Picking me up, he was almost giddy with anticipation.  He refused to tell me what was going on while driving up to the Capital Peak area, but I saw he had his camera ready.  I kept pestering him to tell me where we were going, but he said he wasn’t sure.  “How will you know when we’re there?” I asked.  “I’ll just know, and you will too,” was his cryptic reply.

Stopping suddenly at the side of the road, he announced, “This is it!”  I was almost afraid to breathe.  He picked up the camera and looked at me.  Thinking this was “The Moment”, I waited and smiled.  He took my hand, looked into my eyes, and said, “I wanted you to be here for this – my car just turned over 100,000 miles!”

Then he took a picture of the odometer.

 The Hole Shot – by Tom Chambers

I pleaded not to write.  Most of my car stories are unprintable and none are flattering but I was told that since it was my idea, I had to contribute.  In 1963, I was an aspiring race driver.  Neither my talent nor my budget matched my enthusiasm. The car was a 1950’s souped up jalopy.  The Pictorial History on this web site has a photo of one of my old racers.  I had stripped all unnecessary weight including the floor.  I could see the rear axle and wheels through the roll cage; the better to see if the brake drums were getting red hot.  The track was a half mile circle of asphalt laid in a cow pasture between Sunnyside and Grandview.  It was called Sunny Grand Speedway and has long since yielded to the needs of urban sprawl.

Going into turn four my car was hit, sailed off the track, crashed through a barn wood fence, and spun merrily on the slick grass outside the fenced track.  I put in the clutch and feathered the gas to keep the motor running.  My experience at spin recovery was rewarded with pistons still purring and eager.  But I was on the outside instead of the inside of the race track where I was supposed to be.  But wait; there was a hole in the fence.  It was my exit hole.  I was a race driver in a race car still running.
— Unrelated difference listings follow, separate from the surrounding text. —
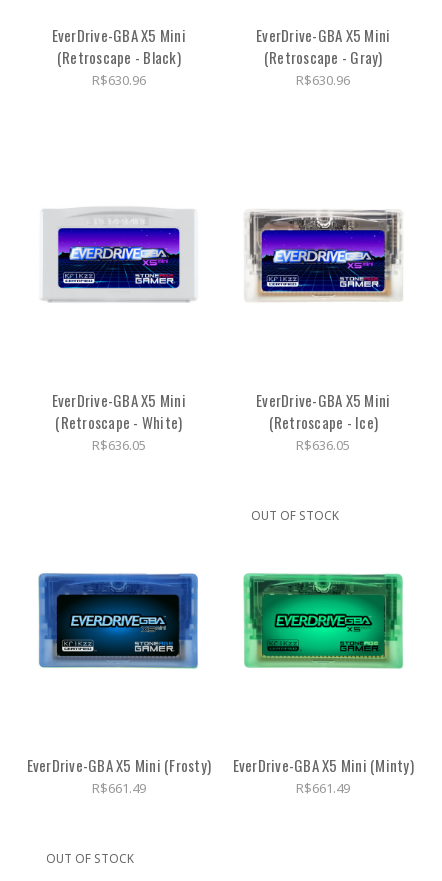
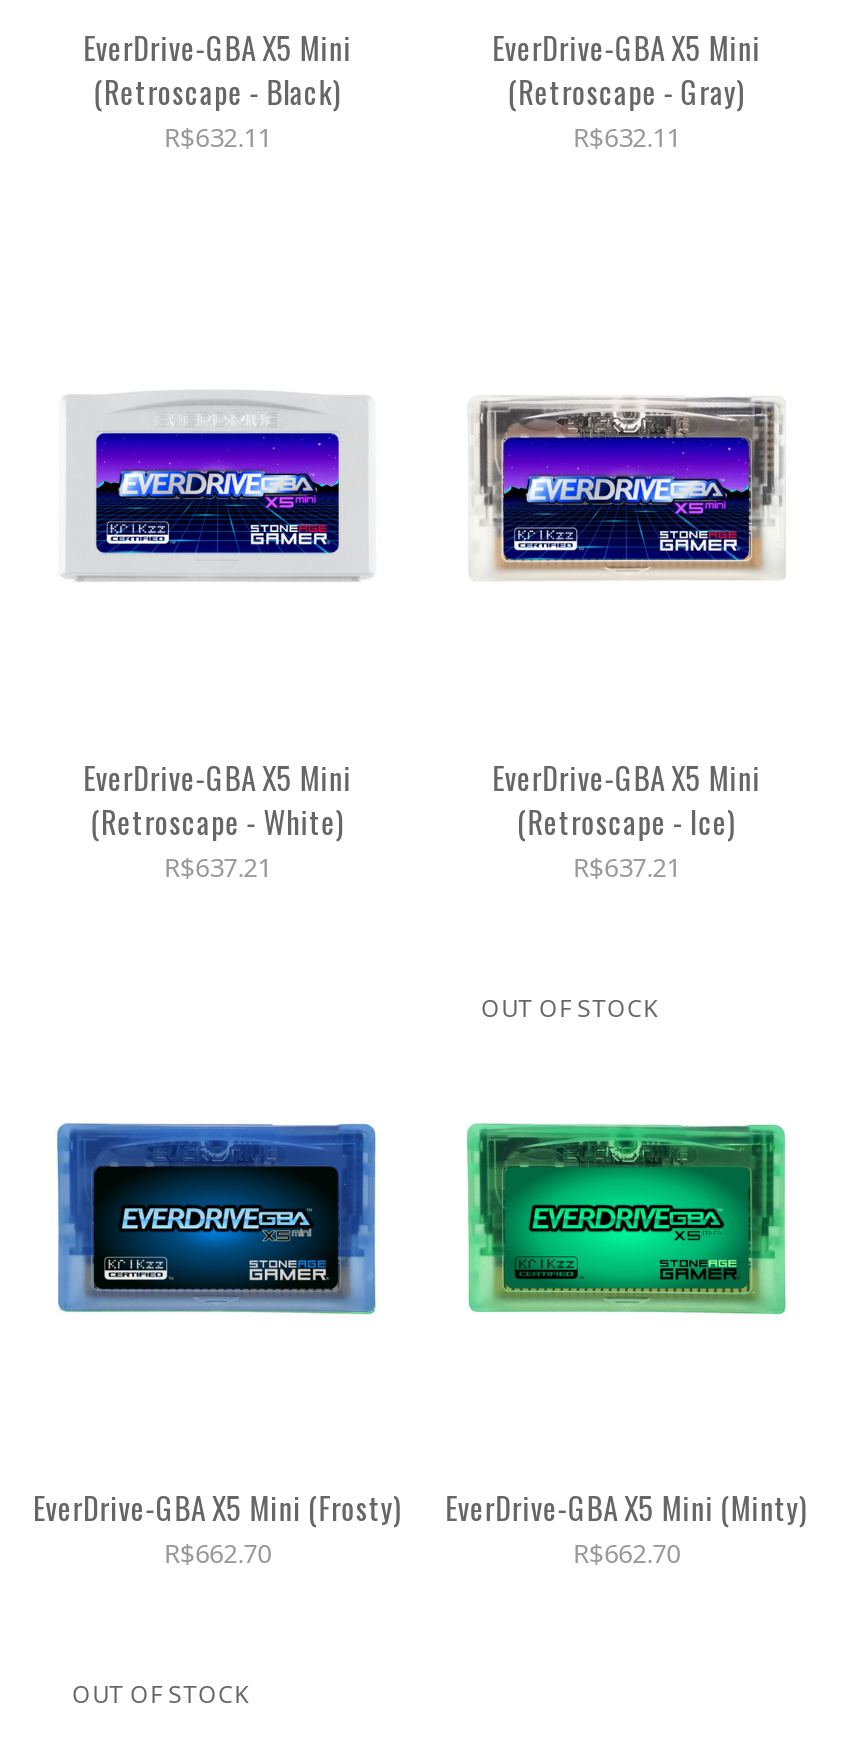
- R$630.96
+ R$632.11

- R$630.96
+ R$632.11

- R$636.05
+ R$637.21

- R$636.05
+ R$637.21

- R$661.49
+ R$662.70

- R$661.49
+ R$662.70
As I blasted back though the hole more wood splintered.  I spun my tires as I worked through the gears.   I re-entered the fray a half lap behind the pack.   I could see the crowd on their feet cheering and raising beer cans in salute to the racer who had roared back onto the track though a hole in the fence.  But I had a problem.  I had removed the windshield and placed a piece of Plexiglas in front of the driver, but there was nothing but a big empty space on the passenger side.  A big piece of fence board was wedged from under my seat though the windshield open space and it was pounding up and down from top to bottom.  I finished the race a half lap behind the rest of the cars waiting for that board to kick loose and slam around inside the shell of the car.  I was also wondering about the wisdom of rejoining the race through a hole in the fence.

I had better cars and better days at the track and became mid-season champion at Yakima and Sunny Grand Speedways in 1965.  I made enough money racing to pay for much of my undergraduate schooling and sold my race car when I realized law school might be in my future.  I have followed motor sports for over 50 years and I can honestly say, I have never seen or heard of anyone else goofy enough to crash back onto a race track though an exit hole.